When designing the house, McKim, Mead and White were inspired by styles from renaissance to romanesque revival to shingle style to Queen Anne. As Mosette Broderick, author of Triumvirate: McKim, Mead & White: Art, Architecture, Scandal, and Class in America’s Gilded Age, wrote: “As the ocean shrank and wealth grew, McKim, Mead and White were transformed into modern-day Roman emperors, carrying European treasures back to our shores. While the palazzo precedent had overwhelmed their earlier work, their buildings continued to be modern on the inside.”

Yet they didn’t simply look to Europe for source material – crucially, they also skilfully synthesised American architectural tradition. For instance, the Otis House in Boston, designed by famed architect Charles Bulfinch, was cited as an inspiration for the 9 West 54th Street house – striking similarities can be seen between the facades.

The division between the two units is cleverly blurred. One occupies two-thirds of the site, its ionic column-supported portico centred on the fuller plot, while the entrance to the smaller unit aligns with the edge of the property, with a slightly less grand pilastered doorway. 

9 West 54th Street skillfully manages its imposing height, thanks in part to its Flemish-bond brick facade. This is complemented by declining levels of ornament at each level above. On the first floor, door surrounds lead to Juliet balconies; above, there are simpler splayed lintels, culminating in a top floor with pedimented dormer windows.

There are two stairways in the mansion, topped by the architects’ signature oval stained-glass skylights

Inside the property, we find two impressive full-height stairways, topped by oval stained-glass skylights, a signature of the firm. In the enormous reception rooms and social spaces, a fine library and a conservatory are 12 original fireplaces. There are 22 bedrooms, half of which were originally for residents and the other half for staff. Millwork and moulding remains in excellent condition, particularly the ornate staircases. An elevator, silver safe and dumbwaiter lend a sense of Gilded Age flair.
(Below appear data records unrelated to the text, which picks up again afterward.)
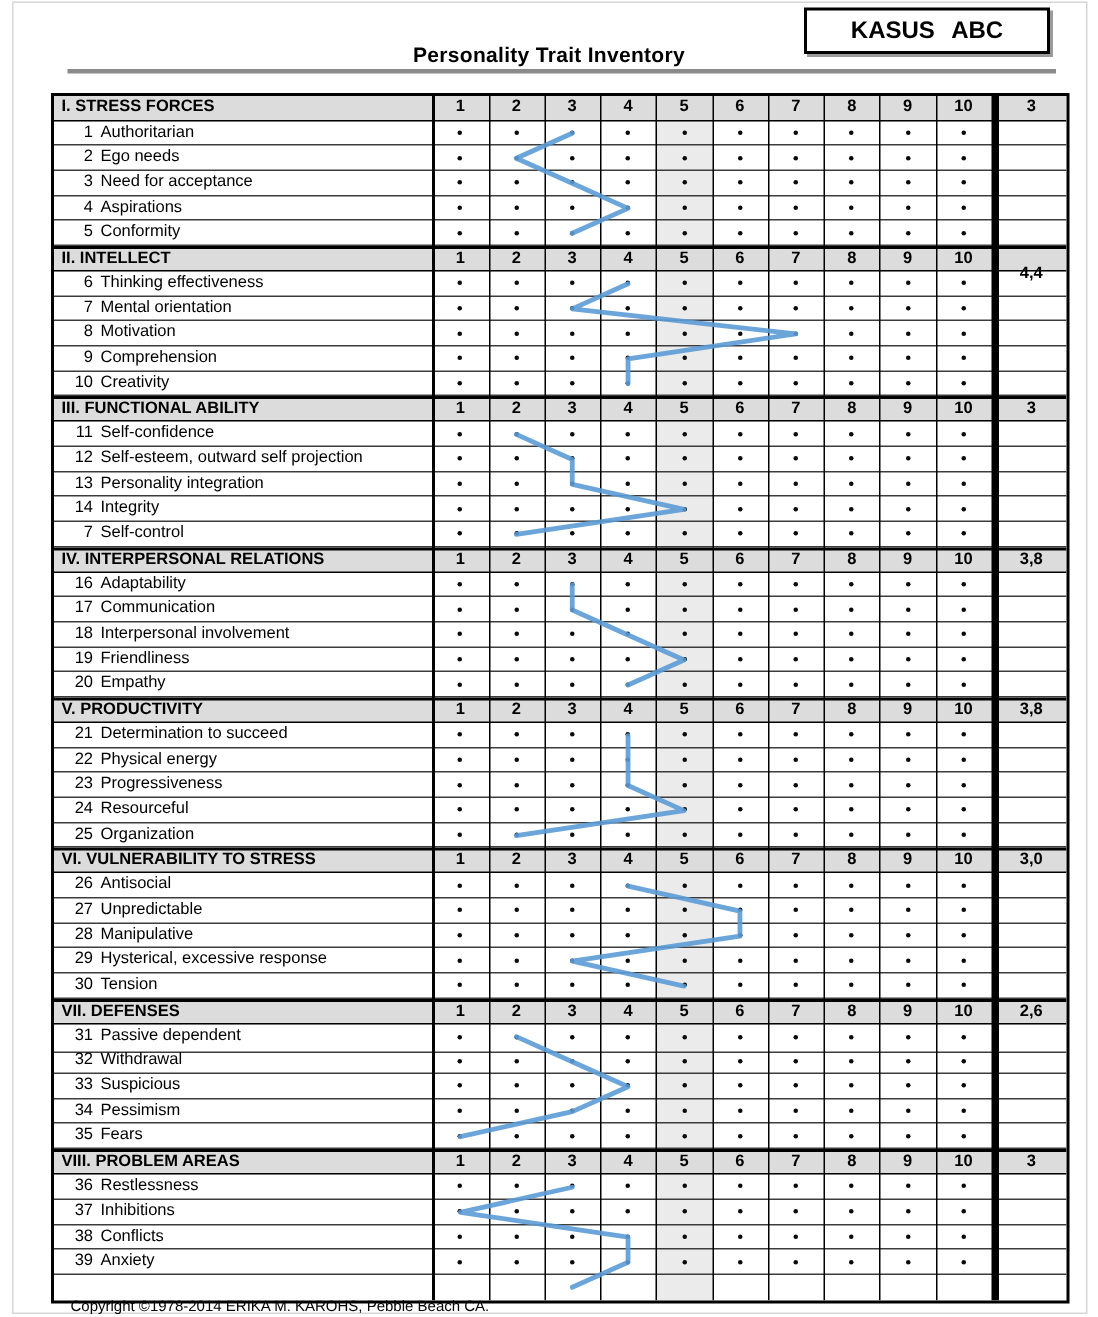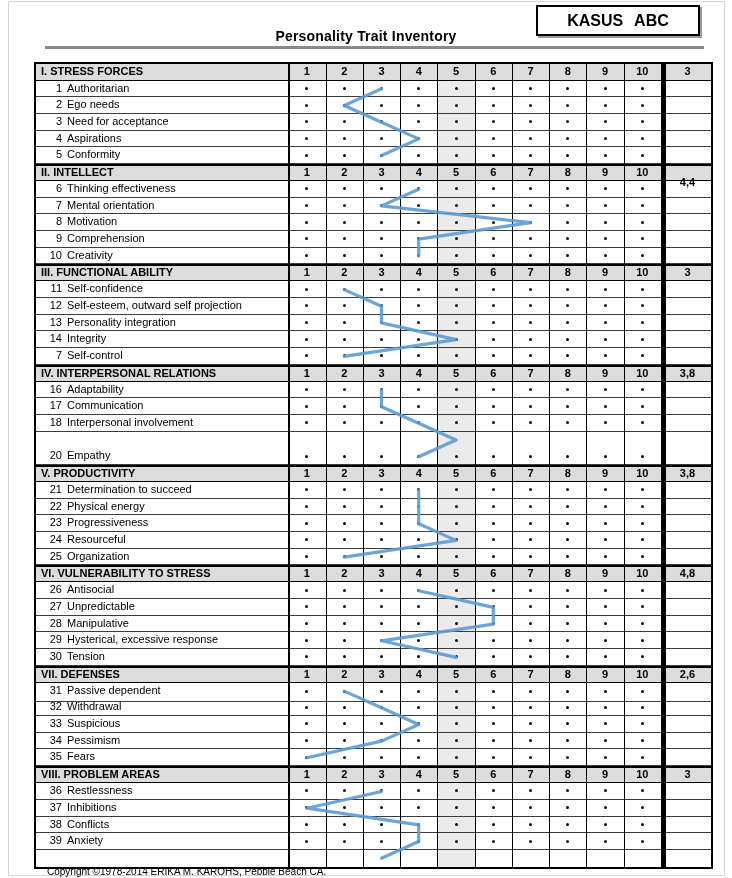--- a/index.html
+++ b/index.html
@@ -358,20 +358,34 @@
       <span class="dot" style="left: 306.705px;"></span>
       <span class="dot" style="left: 343.975px;"></span>
       <span class="dot" style="left: 381.245px;"></span>
       <span class="dot" style="left: 418.515px;"></span>
       <span class="dot" style="left: 455.785px;"></span>
       <span class="dot" style="left: 493.055px;"></span>
       <span class="dot" style="left: 530.325px;"></span>
       <span class="dot" style="left: 567.595px;"></span>
       <span class="dot" style="left: 604.865px;"></span>
     </div>
+    <div class="row trait" style="top: 368.168px; height: 16.676px; line-height: 15.676px;">
+      <span class="tnum">19</span>
+      <span class="tlabel">Friendliness</span>
+      <span class="dot" style="left: 269.435px;"></span>
+      <span class="dot" style="left: 306.705px;"></span>
+      <span class="dot" style="left: 343.975px;"></span>
+      <span class="dot" style="left: 381.245px;"></span>
+      <span class="dot" style="left: 418.515px;"></span>
+      <span class="dot" style="left: 455.785px;"></span>
+      <span class="dot" style="left: 493.055px;"></span>
+      <span class="dot" style="left: 530.325px;"></span>
+      <span class="dot" style="left: 567.595px;"></span>
+      <span class="dot" style="left: 604.865px;"></span>
+    </div>
     <div class="row trait" style="top: 384.844px; height: 16.676px; line-height: 15.676px;">
       <span class="tnum">20</span>
       <span class="tlabel">Empathy</span>
       <span class="dot" style="left: 269.435px;"></span>
       <span class="dot" style="left: 306.705px;"></span>
       <span class="dot" style="left: 343.975px;"></span>
       <span class="dot" style="left: 381.245px;"></span>
       <span class="dot" style="left: 418.515px;"></span>
       <span class="dot" style="left: 455.785px;"></span>
       <span class="dot" style="left: 493.055px;"></span>
@@ -468,21 +482,21 @@
       <span class="colnum" style="left: 252.3px; width: 37.27px;">1</span>
       <span class="colnum" style="left: 289.57px; width: 37.27px;">2</span>
       <span class="colnum" style="left: 326.84px; width: 37.27px;">3</span>
       <span class="colnum" style="left: 364.11px; width: 37.27px;">4</span>
       <span class="colnum" style="left: 401.38px; width: 37.27px;">5</span>
       <span class="colnum" style="left: 438.65px; width: 37.27px;">6</span>
       <span class="colnum" style="left: 475.92px; width: 37.27px;">7</span>
       <span class="colnum" style="left: 513.19px; width: 37.27px;">8</span>
       <span class="colnum" style="left: 550.46px; width: 37.27px;">9</span>
       <span class="colnum" style="left: 587.73px; width: 37.27px;">10</span>
-      <span class="score" style="left: 630px; width: 43px;">4,8</span>
+      <span class="score" style="left: 630px; width: 43px;">3,0</span>
     </div>
     <div class="row trait" style="top: 518.9px; height: 16.676px; line-height: 15.676px;">
       <span class="tnum">26</span>
       <span class="tlabel">Antisocial</span>
       <span class="dot" style="left: 269.435px;"></span>
       <span class="dot" style="left: 306.705px;"></span>
       <span class="dot" style="left: 343.975px;"></span>
       <span class="dot" style="left: 381.245px;"></span>
       <span class="dot" style="left: 418.515px;"></span>
       <span class="dot" style="left: 455.785px;"></span>

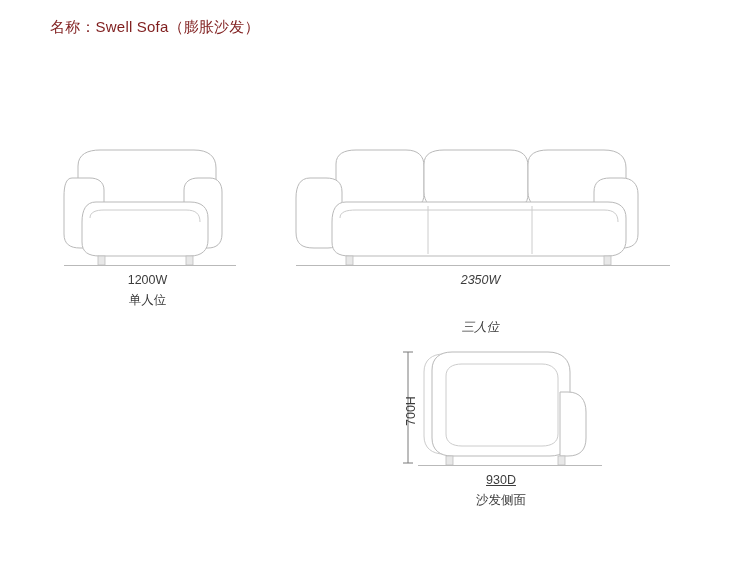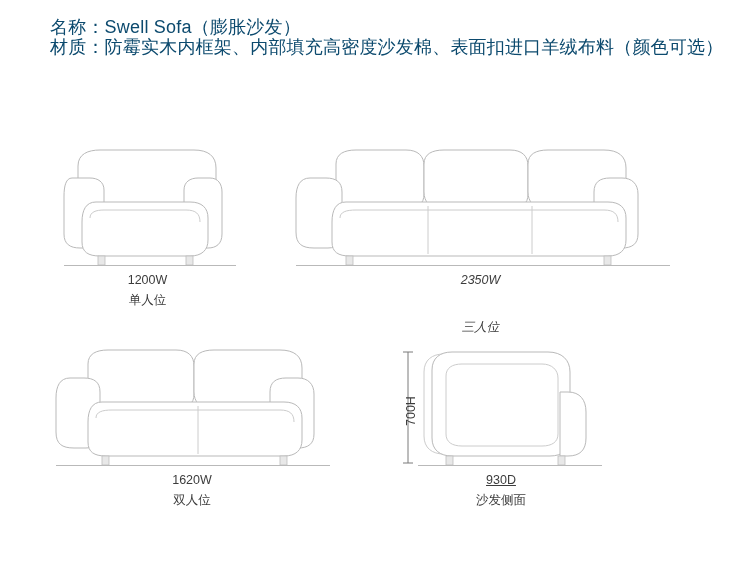--- a/index.html
+++ b/index.html
@@ -15,23 +15,23 @@
     position: relative;
     overflow: hidden;
   }
   .specs {
     position: absolute;
     left: 50px;
     top: 17px;
     width: 660px;
   }
   .spec-line {
-    font-size: 18px;
+    font-size: 15px;
     line-height: 20px;
-    color: #0c4a6e;
+    color: #7f1d1d;
     white-space: nowrap;
     letter-spacing: 0.2px;
   }
   .diagrams {
     position: absolute;
     left: 0;
     top: 120px;
     width: 600px;
     height: 420px;
   }
@@ -81,21 +81,20 @@
     transform: rotate(-90deg);
     transform-origin: left top;
     white-space: nowrap;
   }
 </style>
 </head>
 <body>
 
 <div class="specs">
   <div class="spec-line">名称：Swell Sofa（膨胀沙发）</div>
-  <div class="spec-line">材质：防霉实木内框架、内部填充高密度沙发棉、表面扣进口羊绒布料（颜色可选）</div>
 </div>
 
 <div class="diagrams">
 
   <div class="cell" style="left:60px; top:10px; width:175px; height:150px;">
     <div class="svgwrap">
       <svg width="180" height="150" viewBox="0 0 180 150">
 
         <path class="outline" d="M18,36 C18,24 28,20 40,20 L134,20 C148,20 156,26 156,38 L156,66 C156,74 150,78 140,78 L36,78 C24,78 18,72 18,62 Z"></path>
 
@@ -138,44 +137,20 @@
         <rect class="leg" x="58" y="126" width="7" height="9"></rect>
         <rect class="leg" x="316" y="126" width="7" height="9"></rect>
 
         <line class="floor" x1="8" y1="135.5" x2="382" y2="135.5"></line>
       </svg>
     </div>
     <div class="caption cap-dim" style="top:140px;">2350W</div>
     <div class="caption cap-name" style="top:160px;margin-top:27px;">三人位</div>
   </div>
 
-  <div class="cell" style="left:52px; top:210px; width:280px; height:150px;">
-    <div class="svgwrap">
-      <svg width="285" height="150" viewBox="0 0 285 150">
-
-        <path class="outline" d="M36,34 C36,24 44,20 56,20 L124,20 C136,20 142,26 142,36 L142,64 C142,74 136,78 126,78 L52,78 C42,78 36,72 36,62 Z"></path>
-        <path class="outline" d="M142,34 C142,24 150,20 162,20 L228,20 C242,20 250,26 250,38 L250,66 C250,74 244,78 234,78 L158,78 C148,78 142,72 142,62 Z"></path>
-
-        <path class="outline" d="M18,48 C8,48 4,56 4,68 L4,102 C4,114 10,118 22,118 L34,118 C44,118 48,112 48,102 L48,62 C48,52 42,48 32,48 Z"></path>
-
-        <path class="outline" d="M246,48 C256,48 262,54 262,64 L262,104 C262,114 256,118 246,118 L232,118 C222,118 218,112 218,102 L218,62 C218,52 224,48 234,48 Z"></path>
-
-        <path class="outline" d="M50,72 C40,72 36,80 36,92 L36,112 C36,122 42,126 54,126 L232,126 C244,126 250,120 250,110 L250,88 C250,78 244,72 232,72 Z"></path>
-        <line class="inner" x1="146" y1="76" x2="146" y2="124"></line>
-        <path class="inner" d="M44,88 C44,82 50,80 60,80 L228,80 C238,80 242,84 242,92"></path>
-
-        <rect class="leg" x="50" y="126" width="7" height="9"></rect>
-        <rect class="leg" x="228" y="126" width="7" height="9"></rect>
-
-        <line class="floor" x1="4" y1="135.5" x2="278" y2="135.5"></line>
-      </svg>
-    </div>
-    <div class="caption cap-dim" style="top:140px;">1620W</div>
-    <div class="caption cap-name" style="top:160px;">双人位</div>
-  </div>
 
   <div class="cell" style="left:390px; top:210px; width:230px; height:150px;">
     <div class="svgwrap">
       <svg width="230" height="150" viewBox="0 0 230 150">
 
         <line class="dimline" x1="18" y1="22" x2="18" y2="133"></line>
         <line class="dimline" x1="13" y1="22" x2="23" y2="22"></line>
         <line class="dimline" x1="13" y1="133" x2="23" y2="133"></line>
 
         <path class="inner" d="M34,42 C34,30 42,24 54,24 L152,24 C164,24 172,30 172,42 L172,106 C172,118 164,124 152,124 L54,124 C42,124 34,118 34,106 Z"></path>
9 West 54th Street has had a variety of uses since its construction. One of the units briefly housed photograph displays for the Museum of Modern Art – Goodwin’s son Phillip was an architect who co-designed the first iteration of the museum. It was converted for use as a bank in the 1980s, and vestiges of that use remain: a teller’s area at the rear of the building, and a huge vault in the basement that leads onto a landscaped courtyard garden.

Officially part of New York history, it was designated a New York City landmark in 1981 and added to the National Register of Historic Places in 1990.